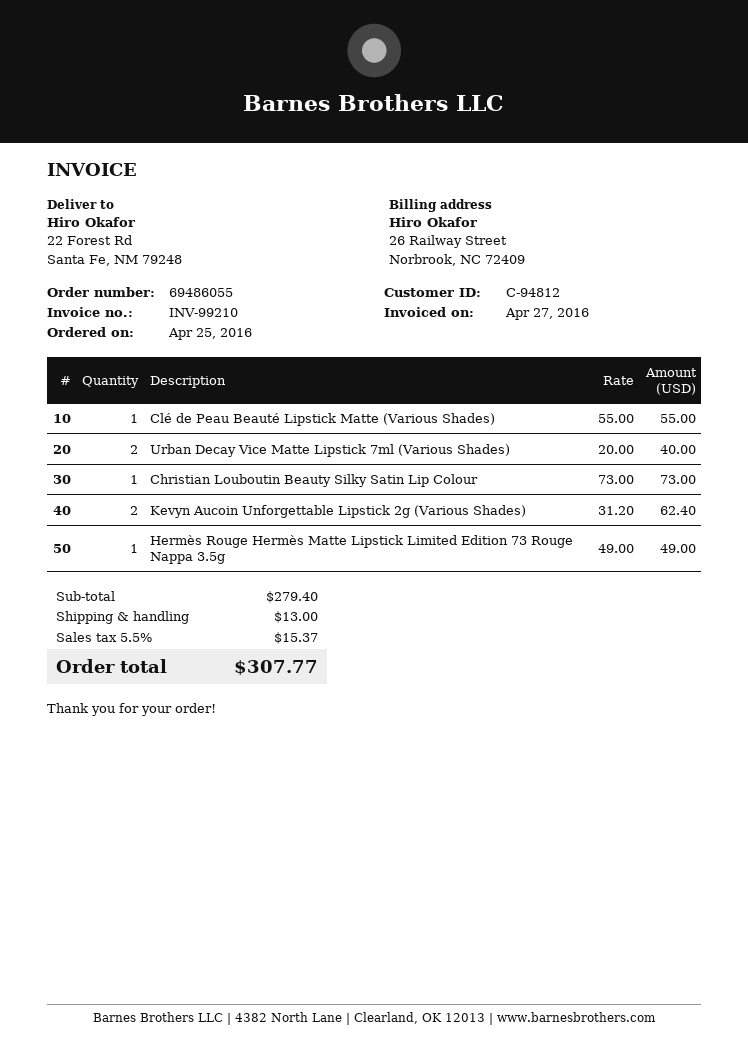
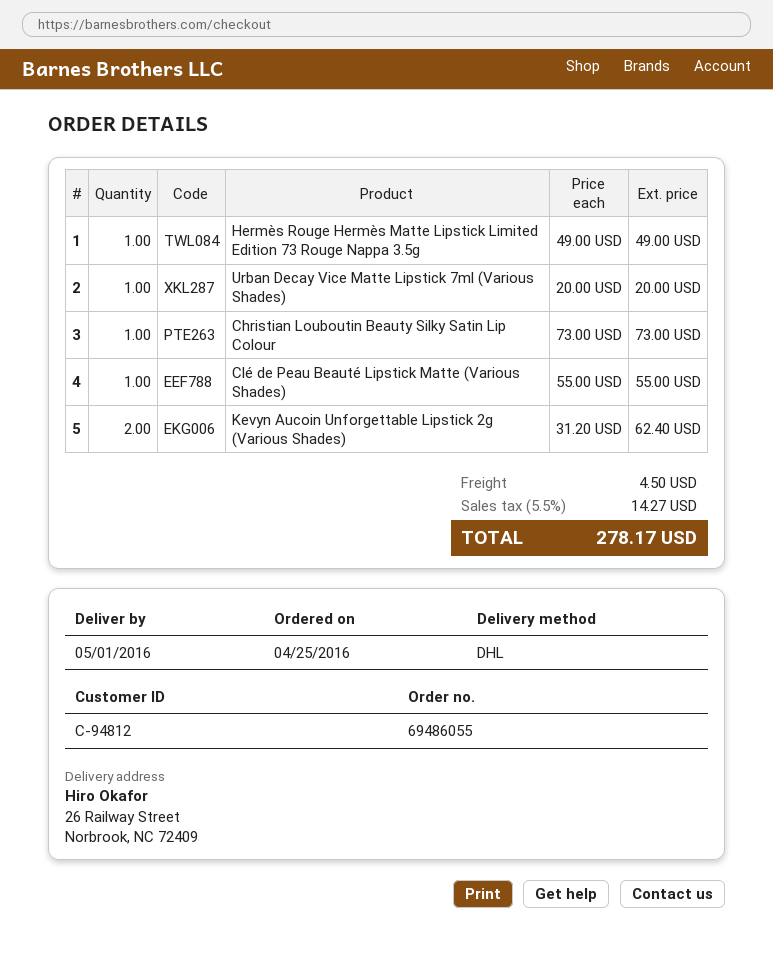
ship to: 22 Forest Rd, Santa Fe, NM 79248 -> 26 Railway Street, Norbrook, NC 72409
Urban Decay Vice Matte Lipstick 7ml (Various Shades): 2 x 20.00 = 40.00 -> 1 x 20.00 = 20.00
shipping: 13.00 -> 4.50
tax: 5.5% = 15.37 -> 5.5% = 14.27
total: 307.77 -> 278.17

= REQUIREMENT =
Please return the material above unchanged, with every picture removed.

= PROBLEM SOLUTION =
ship to: 22 Forest Rd, Santa Fe, NM 79248 -> 26 Railway Street, Norbrook, NC 72409
Urban Decay Vice Matte Lipstick 7ml (Various Shades): 2 x 20.00 = 40.00 -> 1 x 20.00 = 20.00
shipping: 13.00 -> 4.50
tax: 5.5% = 15.37 -> 5.5% = 14.27
total: 307.77 -> 278.17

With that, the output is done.